Ce qui change, c’est d’abord l’établissement d’une présomption de non-discernement pour les enfants de moins de treize ans, inspirée par la Convention internationale des droits de l’enfant. Ce n’est qu’une présomption qui peut être renversée par le juge. Mais, en principe, en dessous de cet âge, les enfants ne peuvent être soumis qu’à des mesures d’assistance ou d’éducation judiciaires, accompagnements individualisés construits à partir d’une évaluation de leur situation personnelle, familiale, sanitaire et sociale du mineur, qui vise sa protection, son assistance, son éducation, son insertion et son accès aux soins.

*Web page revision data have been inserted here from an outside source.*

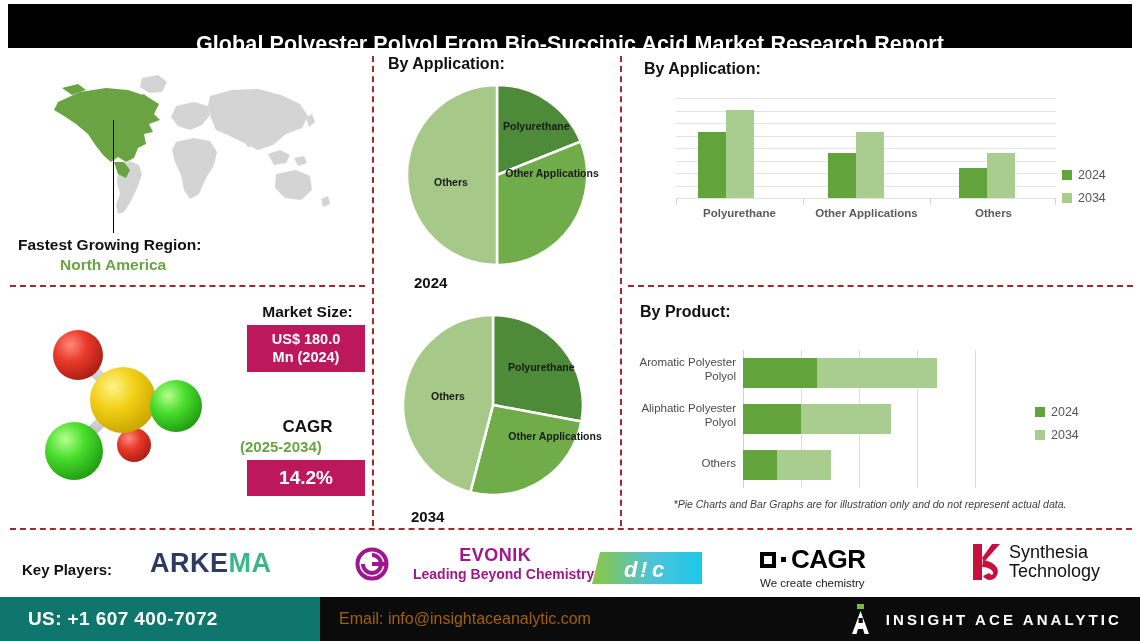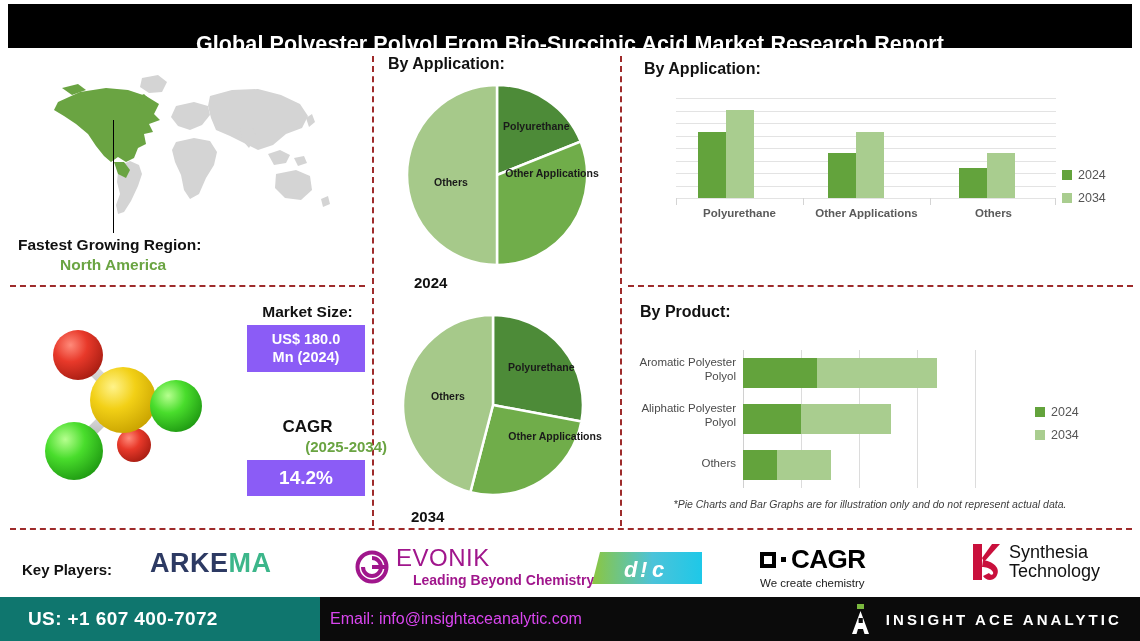--- a/index.html
+++ b/index.html
@@ -44,31 +44,31 @@
   }
 
   .molecule { position:absolute; left:30px; top:320px; width:190px; height:170px; }
   .molecule svg { width:100%; height:100%; display:block; }
 
   .ms-title {
     position:absolute; left:245px; top:303px; width:125px; text-align:center;
     font-size:15.5px; font-weight:bold; color:#111;
   }
   .green-box {
-    position:absolute; background:#8b5cf6; color:#fff; display:flex;
+    position:absolute; background:#be185d; color:#fff; display:flex;
     align-items:center; justify-content:center; text-align:center;
     font-weight:bold; line-height:1.2;
   }
   .ms-box { left:247px; top:325px; width:118px; height:47px; font-size:14.5px; }
   .cagr-title {
     position:absolute; left:240px; top:417px; width:135px; text-align:center;
     font-size:17px; font-weight:bold; color:#111;
   }
   .cagr-years {
-    position:absolute; left:252px; top:438px; width:135px; text-align:right;
+    position:absolute; left:240px; top:438px; width:135px; text-align:left;
     font-size:15px; font-weight:bold; color:#6aa442;
   }
   .cagr-box { left:247px; top:460px; width:118px; height:36px; font-size:19px; }
 
   
   .sec-head {
     position:absolute; font-size:16px; font-weight:bold; color:#111; white-space:nowrap;
   }
   .pie { position:absolute; border-radius:50%; }
   .pie svg { display:block; }
@@ -119,21 +119,21 @@
   }
   .logo { position:absolute; display:flex; align-items:center; }
 
   .lg-arkema { left:150px; top:548px; font-size:27px; font-weight:bold; letter-spacing:.5px; }
   .lg-arkema .a1 { color:#2d3a63; }
   .lg-arkema .a2 { color:#3cb68a; }
 
   .lg-evonik { left:355px; top:546px; }
   .lg-evonik .ev-mark { width:34px; height:34px; margin-right:7px; }
   .lg-evonik .ev-txt { line-height:1; }
-  .lg-evonik .ev-name { font-size:24px; font-weight:normal; color:#a0168c; letter-spacing:.5px; }
+  .lg-evonik .ev-name { font-size:18px; font-weight:bold; color:#a0168c; letter-spacing:.5px;text-align:center; }
   .lg-evonik .ev-tag { font-size:14px; font-weight:bold; color:#a0168c; margin-top:3px;padding-left:17px; }
 
   .lg-dic { left:590px; top:550px; width:112px; height:36px; }
 
   .lg-basf { left:760px; top:544px; }
   .lg-basf .bf-top { display:flex; align-items:center; }
   .lg-basf .bf-sq { width:16px; height:16px; background:#000; margin-right:5px; position:relative; }
   .lg-basf .bf-sq::after { content:""; position:absolute; left:4px; top:4px; width:8px; height:8px; background:#fff; }
   .lg-basf .bf-dot { width:5px; height:5px; background:#000; margin-right:5px; }
   .lg-basf .bf-name { font-size:26px; font-weight:bold; color:#000; letter-spacing:-.5px; }
@@ -148,21 +148,21 @@
   .footer { position:absolute; left:0; top:597px; width:1140px; height:44px; }
   .footer-green {
     position:absolute; left:0; top:0; width:368px; height:44px; background:#0f766e;
     display:flex; align-items:center; padding-left:28px;
   }
   .footer-green span { color:#fff; font-size:19px; font-weight:bold; letter-spacing:.4px; }
   .footer-black {
     position:absolute; left:320px; top:0; width:820px; height:44px; background:#0b0b0b;
     display:flex; align-items:center;
   }
-  .footer-email { color:#d946ef; font-size:16px; margin-left:10px; }
+  .footer-email { color:#a16207; font-size:16px; margin-left:19px; }
   .brand { position:absolute; right:18px; top:0; height:44px; display:flex; align-items:center; }
   .brand-mark { width:22px; height:30px; margin-right:14px; position:relative; }
   .brand-txt { color:#fff; font-size:15px; font-weight:bold; letter-spacing:3.1px; }
 </style>
 </head>
 <body>
 
 <div class="infographic">
 
   <div class="title-bar">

Par ailleurs, une nouvelle mesure unique, la mise à l’épreuve éducative remplace les dispositifs existants : après avoir été déclaré coupable, déclaration qui doit désormais intervenir en présence des parents dans un délai de trois mois, le mineur est suivi par un éducateur, sous le contrôle du juge, pendant une durée de six à neuf mois. La mesure peut être assortie de modules cadrant le travail éducatif. Le module de placement permet de confier le mineur à un membre de sa famille ou à une personne digne de confiance, à un établissement de la protection judiciaire de la jeunesse ou à un établissement habilité ; le module d’insertion permet un accueil de jour, un placement en internat scolaire ou dans un établissement habilité d’enseignement ou de formation ; le module de prise en charge en matière de santé permet d’orienter le mineur vers une prise en charge sanitaire, un placement en établissement de santé ou un placement dans un établissement médico-social ; le module de réparation de l’infraction consiste en une activité d’aide ou de réparation à l’égard de la victime ou dans l’intérêt de la société ; il peut également consister en une activité de médiation entre le mineur et la victime. Les centres éducatifs fermés subsistent.

L’entrée en vigueur de la réforme est prévue pour le 1er octobre 2020. En attendant, la garde des sceaux a déposé sur le bureau de l’AN, le 30 octobre 2019, un projet de loi de ratification (n° 2367 AN) qui permettra au Parlement de réexaminer le texte du code et, éventuellement, de le modifier à loisir.